___ INFORMATION GIVEN
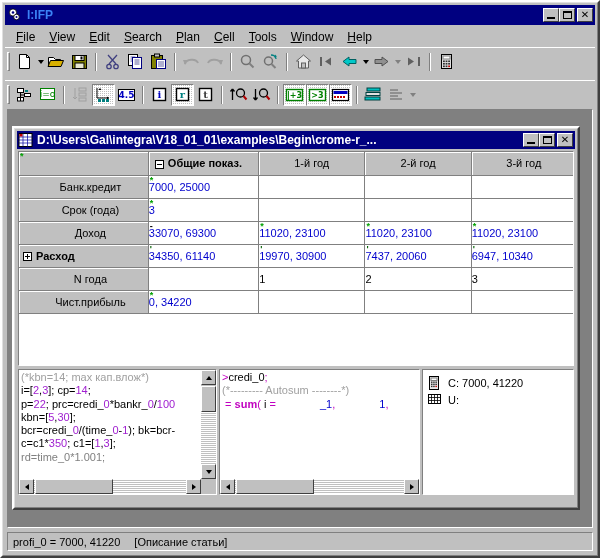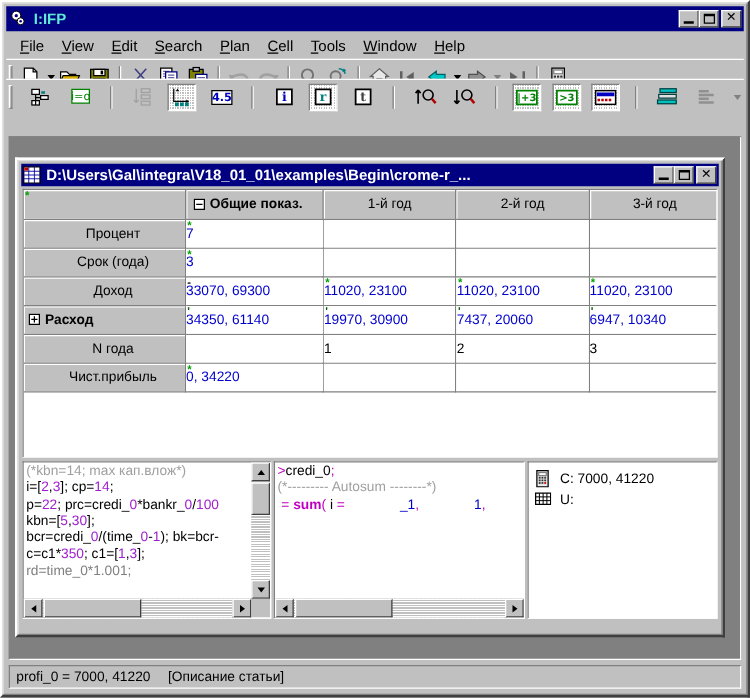--- a/index.html
+++ b/index.html
@@ -26,21 +26,21 @@
   
   .titlebar{
     position:absolute;left:2px;top:2px;right:2px;height:20px;
     background:#000080;
     display:flex;align-items:center;
   }
   .title-icon{
     width:16px;height:16px;margin-left:2px;margin-right:4px;position:relative;flex:0 0 auto;
   }
   .title-text{
-    color:#5eead4;font-weight:bold;font-size:12px;flex:1 1 auto;white-space:nowrap;overflow:hidden;
+    color:#3b82f6;font-weight:bold;font-size:12px;flex:1 1 auto;white-space:nowrap;overflow:hidden;
   }
   .winbtns{display:flex;align-items:center;margin-right:2px;}
   .winbtn{
     width:16px;height:14px;background:#c0c0c0;
     border-top:1px solid #ffffff;border-left:1px solid #ffffff;
     border-right:1px solid #3f3f3f;border-bottom:1px solid #3f3f3f;
     margin-left:0px;position:relative;box-sizing:border-box;
     font-size:9px;line-height:12px;text-align:center;color:#000;
   }
   .winbtn.close{margin-left:2px;}
@@ -60,21 +60,21 @@
   .menu-item u{text-decoration:underline;}
 
   
   .tb{
     position:absolute;left:2px;right:2px;height:27px;
     background:#c0c0c0;
     border-top:1px solid #ffffff;
     display:flex;align-items:center;
   }
   .tb1{top:44px;}
-  .tb2{top:60px;justify-content:space-between;}
+  .tb2{top:77px;}
   .grip{
     width:3px;height:19px;margin:0 3px 0 2px;
     border-left:1px solid #ffffff;border-top:1px solid #ffffff;
     border-right:1px solid #808080;border-bottom:1px solid #808080;
     box-sizing:border-box;flex:0 0 auto;
   }
   .sep{
     width:2px;height:18px;margin:0 4px;
     border-left:1px solid #808080;border-right:1px solid #ffffff;
     box-sizing:border-box;flex:0 0 auto;
@@ -617,28 +617,28 @@
             <td class="hdr" style="text-align:left;padding-left:6px;font-weight:bold;">
               <span class="plusbox"></span><span>Общие показ.</span>
             </td>
             <td class="hdr">1-й год</td>
             <td class="hdr">2-й год</td>
             <td class="hdr">3-й год</td>
           </tr>
 
 
 
-
           <tr>
-            <td class="rowhdr sub">Процент</td>
-            <td class="cell"><span class="mark">*</span><span>7</span></td>
+            <td class="rowhdr sub">Банк.кредит</td>
+            <td class="cell"><span class="mark">*</span><span>7000, 25000</span></td>
             <td class="cell"></td>
             <td class="cell"></td>
             <td class="cell"></td>
           </tr>
+
 
           <tr>
             <td class="rowhdr sub">Срок (года)</td>
             <td class="cell"><span class="mark">*</span><span>3</span></td>
             <td class="cell"></td>
             <td class="cell"></td>
             <td class="cell"></td>
           </tr>
 
           <tr>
______
What you return should be only the exact lines from the top of the entries through the line with "width:3px;height:19px;margin:0 3px 0", minus the pictures.

--- a/index.html
+++ b/index.html
@@ -26,21 +26,21 @@
   
   .titlebar{
     position:absolute;left:2px;top:2px;right:2px;height:20px;
     background:#000080;
     display:flex;align-items:center;
   }
   .title-icon{
     width:16px;height:16px;margin-left:2px;margin-right:4px;position:relative;flex:0 0 auto;
   }
   .title-text{
-    color:#5eead4;font-weight:bold;font-size:12px;flex:1 1 auto;white-space:nowrap;overflow:hidden;
+    color:#3b82f6;font-weight:bold;font-size:12px;flex:1 1 auto;white-space:nowrap;overflow:hidden;
   }
   .winbtns{display:flex;align-items:center;margin-right:2px;}
   .winbtn{
     width:16px;height:14px;background:#c0c0c0;
     border-top:1px solid #ffffff;border-left:1px solid #ffffff;
     border-right:1px solid #3f3f3f;border-bottom:1px solid #3f3f3f;
     margin-left:0px;position:relative;box-sizing:border-box;
     font-size:9px;line-height:12px;text-align:center;color:#000;
   }
   .winbtn.close{margin-left:2px;}
@@ -60,21 +60,21 @@
   .menu-item u{text-decoration:underline;}
 
   
   .tb{
     position:absolute;left:2px;right:2px;height:27px;
     background:#c0c0c0;
     border-top:1px solid #ffffff;
     display:flex;align-items:center;
   }
   .tb1{top:44px;}
-  .tb2{top:60px;justify-content:space-between;}
+  .tb2{top:77px;}
   .grip{
     width:3px;height:19px;margin:0 3px 0 2px;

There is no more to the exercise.